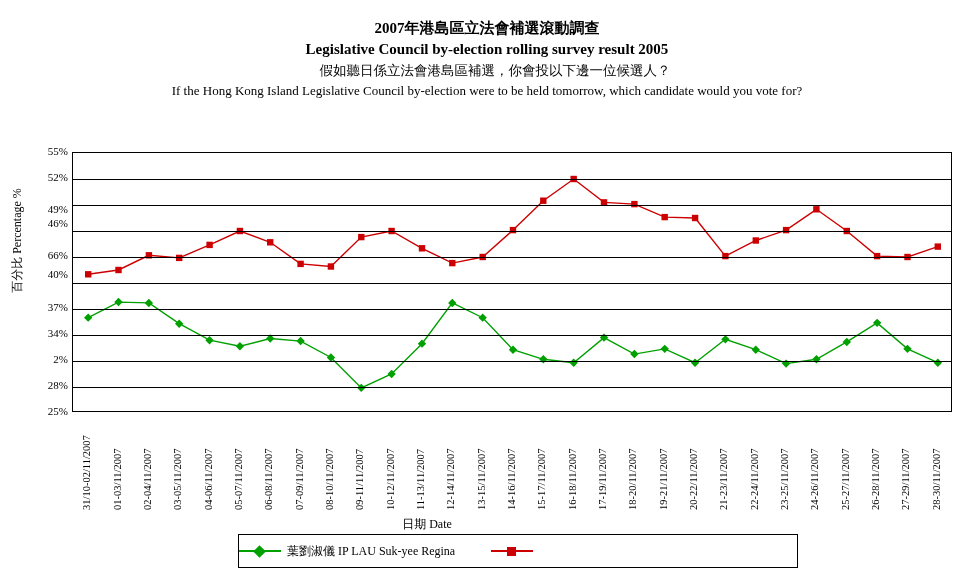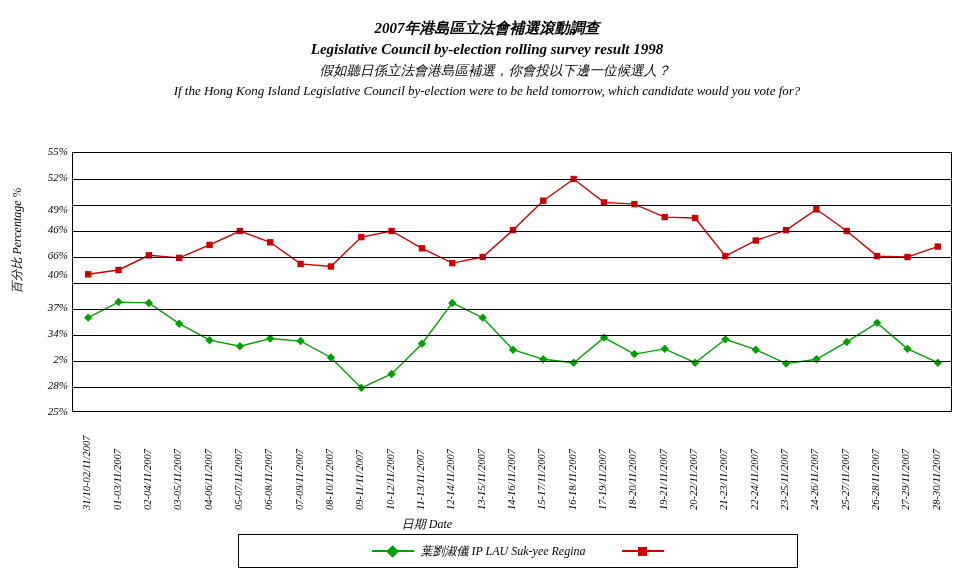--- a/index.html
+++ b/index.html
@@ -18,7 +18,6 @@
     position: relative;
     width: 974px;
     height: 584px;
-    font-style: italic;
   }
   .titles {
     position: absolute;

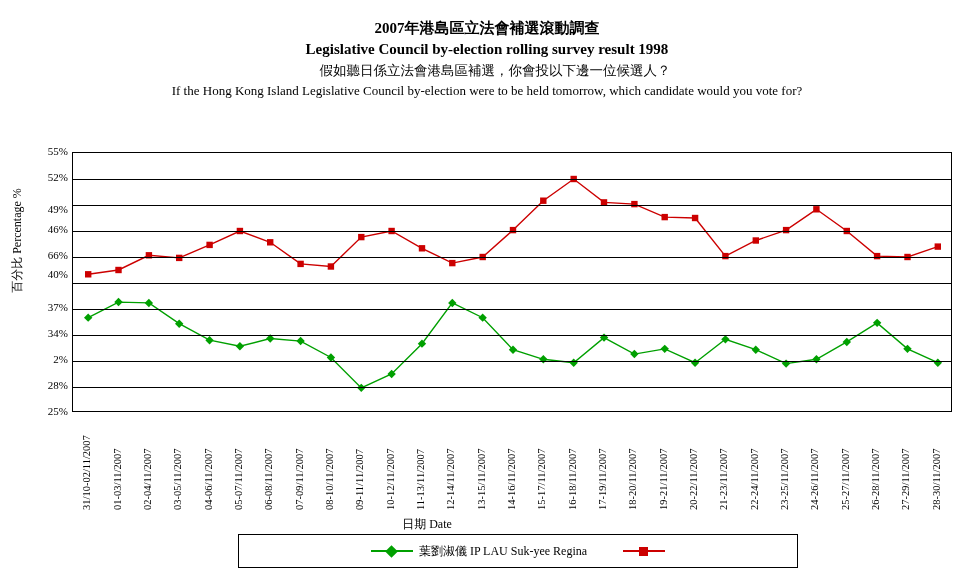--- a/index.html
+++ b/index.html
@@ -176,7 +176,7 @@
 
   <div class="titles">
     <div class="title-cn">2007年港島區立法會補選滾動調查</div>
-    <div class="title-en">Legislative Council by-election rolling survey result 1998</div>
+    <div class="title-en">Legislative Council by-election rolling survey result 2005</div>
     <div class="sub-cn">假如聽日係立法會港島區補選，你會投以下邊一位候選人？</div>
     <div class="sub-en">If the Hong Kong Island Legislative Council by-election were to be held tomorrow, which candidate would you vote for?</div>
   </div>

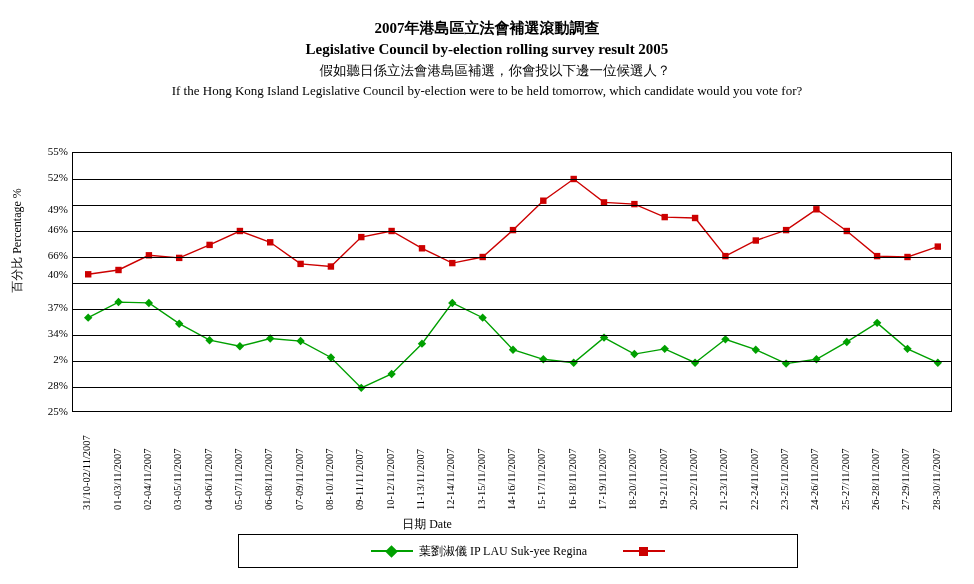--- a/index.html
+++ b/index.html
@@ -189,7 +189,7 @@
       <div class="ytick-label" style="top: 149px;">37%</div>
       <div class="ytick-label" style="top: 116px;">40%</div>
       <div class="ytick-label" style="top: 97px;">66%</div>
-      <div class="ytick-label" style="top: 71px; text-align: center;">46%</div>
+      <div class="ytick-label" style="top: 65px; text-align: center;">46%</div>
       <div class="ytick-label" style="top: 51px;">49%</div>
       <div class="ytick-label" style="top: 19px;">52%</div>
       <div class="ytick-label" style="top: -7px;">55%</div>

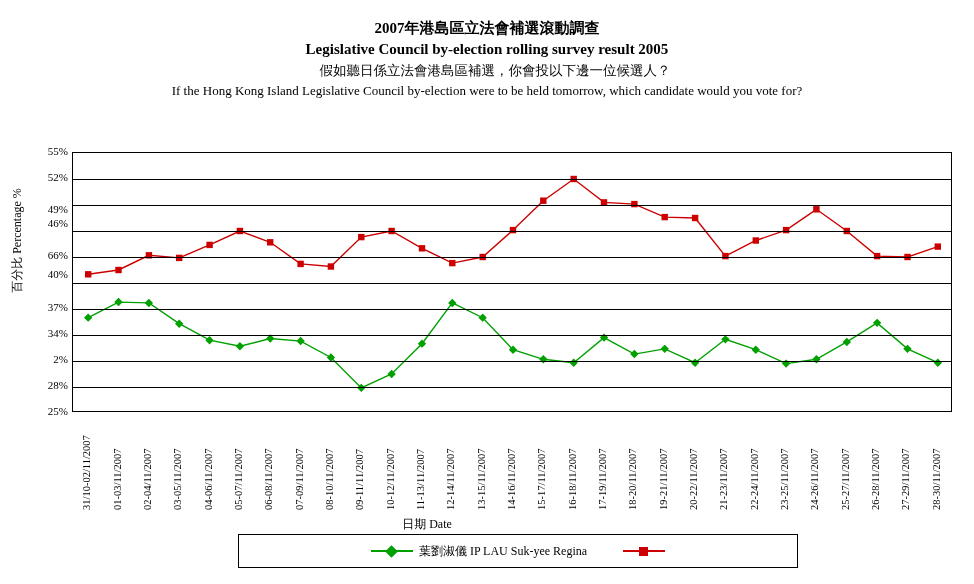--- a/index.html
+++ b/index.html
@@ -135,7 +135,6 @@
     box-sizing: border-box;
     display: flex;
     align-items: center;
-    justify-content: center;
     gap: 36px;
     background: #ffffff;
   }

- - - - - - -

The task:
Each record should be quoted exactly, with the images omitted.

Answer to this exercise:
--- a/index.html
+++ b/index.html
@@ -18,7 +18,6 @@
     position: relative;
     width: 974px;
     height: 584px;
-    font-style: italic;
   }
   .titles {
     position: absolute;

--- a/index.html
+++ b/index.html
@@ -176,7 +176,7 @@
 
   <div class="titles">
     <div class="title-cn">2007年港島區立法會補選滾動調查</div>
-    <div class="title-en">Legislative Council by-election rolling survey result 1998</div>
+    <div class="title-en">Legislative Council by-election rolling survey result 2005</div>
     <div class="sub-cn">假如聽日係立法會港島區補選，你會投以下邊一位候選人？</div>
     <div class="sub-en">If the Hong Kong Island Legislative Council by-election were to be held tomorrow, which candidate would you vote for?</div>
   </div>

--- a/index.html
+++ b/index.html
@@ -189,7 +189,7 @@
       <div class="ytick-label" style="top: 149px;">37%</div>
       <div class="ytick-label" style="top: 116px;">40%</div>
       <div class="ytick-label" style="top: 97px;">66%</div>
-      <div class="ytick-label" style="top: 71px; text-align: center;">46%</div>
+      <div class="ytick-label" style="top: 65px; text-align: center;">46%</div>
       <div class="ytick-label" style="top: 51px;">49%</div>
       <div class="ytick-label" style="top: 19px;">52%</div>
       <div class="ytick-label" style="top: -7px;">55%</div>

--- a/index.html
+++ b/index.html
@@ -135,7 +135,6 @@
     box-sizing: border-box;
     display: flex;
     align-items: center;
-    justify-content: center;
     gap: 36px;
     background: #ffffff;
   }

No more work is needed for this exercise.